■ **Exercise description**:
Filter these records by the string "Concentration", copying each line that holds it.

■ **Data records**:
┌──
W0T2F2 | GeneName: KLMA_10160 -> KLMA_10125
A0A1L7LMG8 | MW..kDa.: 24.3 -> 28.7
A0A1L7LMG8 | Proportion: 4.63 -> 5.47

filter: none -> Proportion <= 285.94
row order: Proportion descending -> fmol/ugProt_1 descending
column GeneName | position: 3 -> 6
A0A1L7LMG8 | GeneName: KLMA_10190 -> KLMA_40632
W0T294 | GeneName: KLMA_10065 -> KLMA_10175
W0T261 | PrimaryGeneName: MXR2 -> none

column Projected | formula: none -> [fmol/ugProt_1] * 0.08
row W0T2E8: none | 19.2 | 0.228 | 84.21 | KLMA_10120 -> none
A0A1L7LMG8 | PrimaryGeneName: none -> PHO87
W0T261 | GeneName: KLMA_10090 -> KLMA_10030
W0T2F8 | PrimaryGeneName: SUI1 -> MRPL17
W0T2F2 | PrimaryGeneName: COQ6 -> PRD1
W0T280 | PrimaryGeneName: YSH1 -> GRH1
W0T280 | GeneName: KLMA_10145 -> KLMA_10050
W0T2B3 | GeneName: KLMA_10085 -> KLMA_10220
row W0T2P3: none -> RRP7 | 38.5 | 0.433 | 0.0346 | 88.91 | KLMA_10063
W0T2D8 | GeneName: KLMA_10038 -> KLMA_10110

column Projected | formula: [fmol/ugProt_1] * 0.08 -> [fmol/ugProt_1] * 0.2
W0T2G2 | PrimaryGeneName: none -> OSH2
└──
┌──
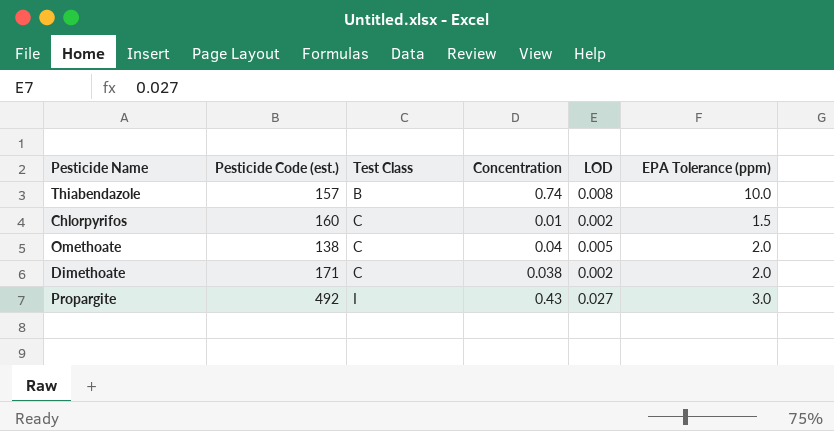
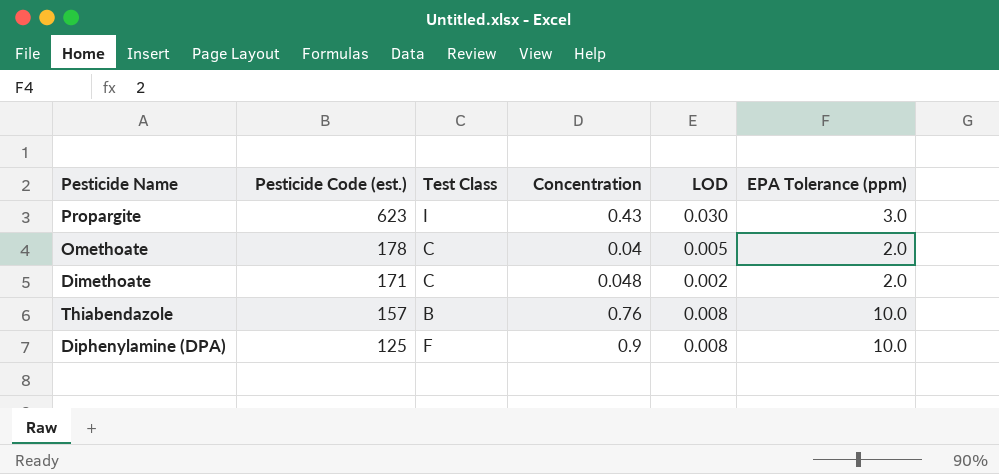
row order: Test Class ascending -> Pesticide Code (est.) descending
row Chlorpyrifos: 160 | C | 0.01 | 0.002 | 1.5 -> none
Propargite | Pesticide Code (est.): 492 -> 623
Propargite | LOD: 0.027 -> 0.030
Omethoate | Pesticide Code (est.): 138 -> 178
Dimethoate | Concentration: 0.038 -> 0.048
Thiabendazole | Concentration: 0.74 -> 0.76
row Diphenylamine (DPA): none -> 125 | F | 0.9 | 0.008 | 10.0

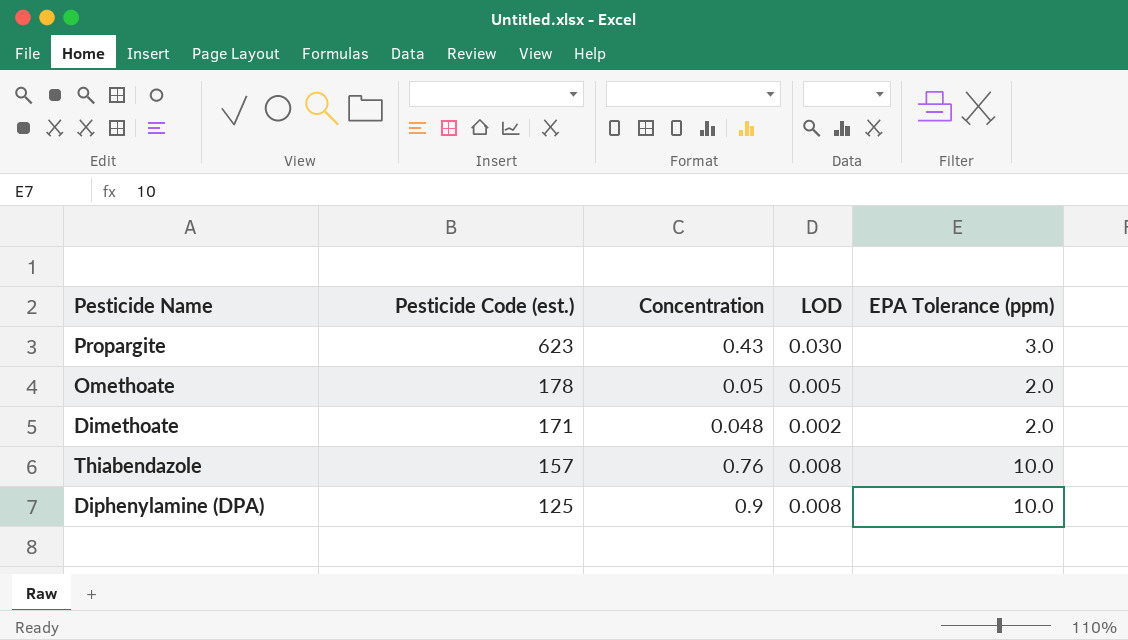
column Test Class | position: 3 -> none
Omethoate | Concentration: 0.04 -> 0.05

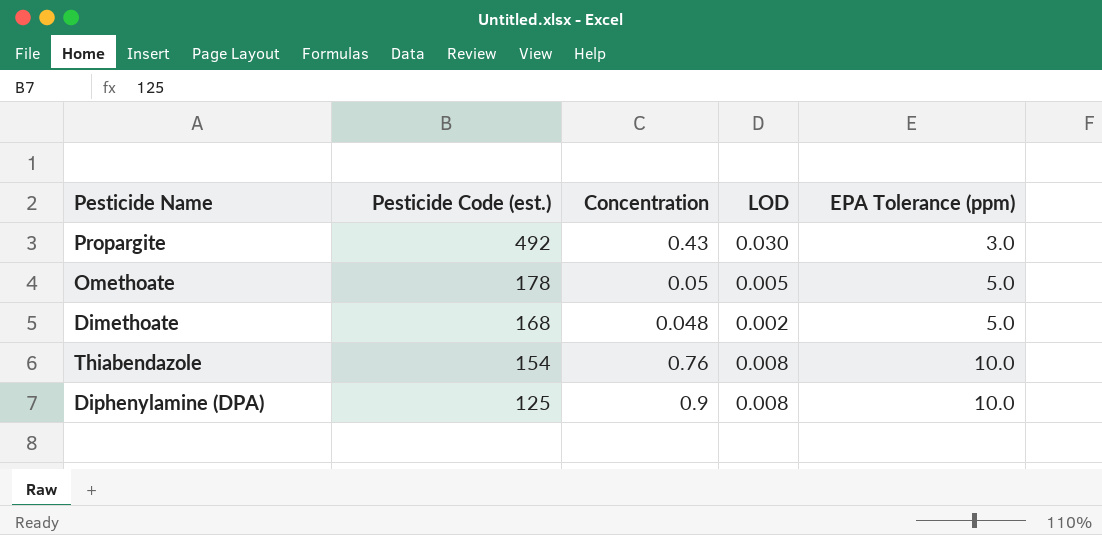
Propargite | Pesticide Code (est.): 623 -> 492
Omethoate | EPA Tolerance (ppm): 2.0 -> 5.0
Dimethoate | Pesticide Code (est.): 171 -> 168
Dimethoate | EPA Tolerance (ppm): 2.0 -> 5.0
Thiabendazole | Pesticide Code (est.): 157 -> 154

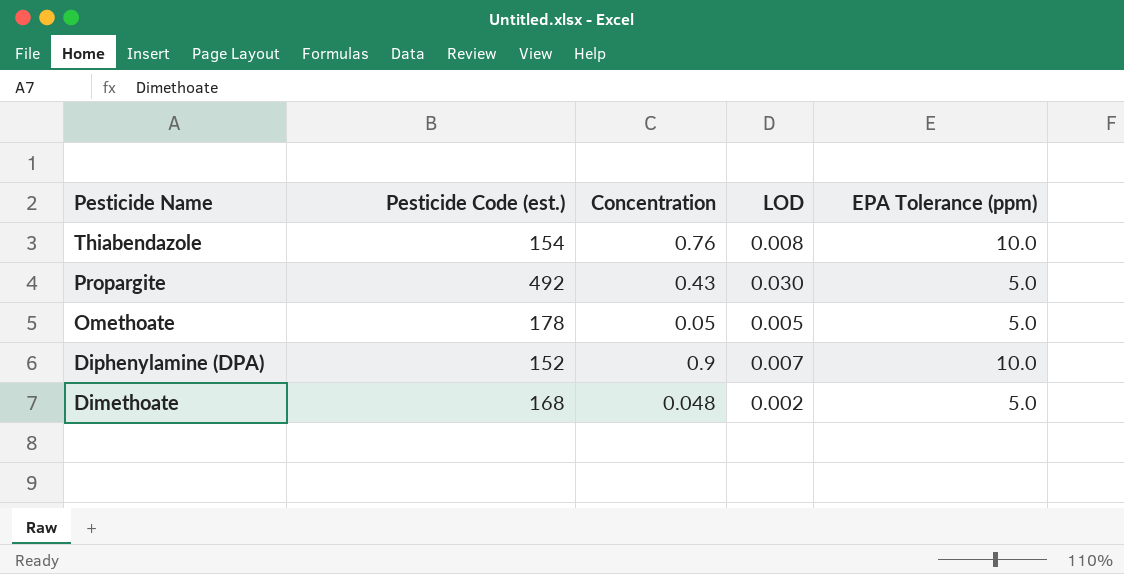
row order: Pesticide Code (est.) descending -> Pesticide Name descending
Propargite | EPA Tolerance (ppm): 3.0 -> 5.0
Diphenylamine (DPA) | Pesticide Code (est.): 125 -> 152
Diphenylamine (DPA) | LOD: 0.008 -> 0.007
└──
■ **Response to the task**:
Dimethoate | Concentration: 0.038 -> 0.048
Thiabendazole | Concentration: 0.74 -> 0.76
Omethoate | Concentration: 0.04 -> 0.05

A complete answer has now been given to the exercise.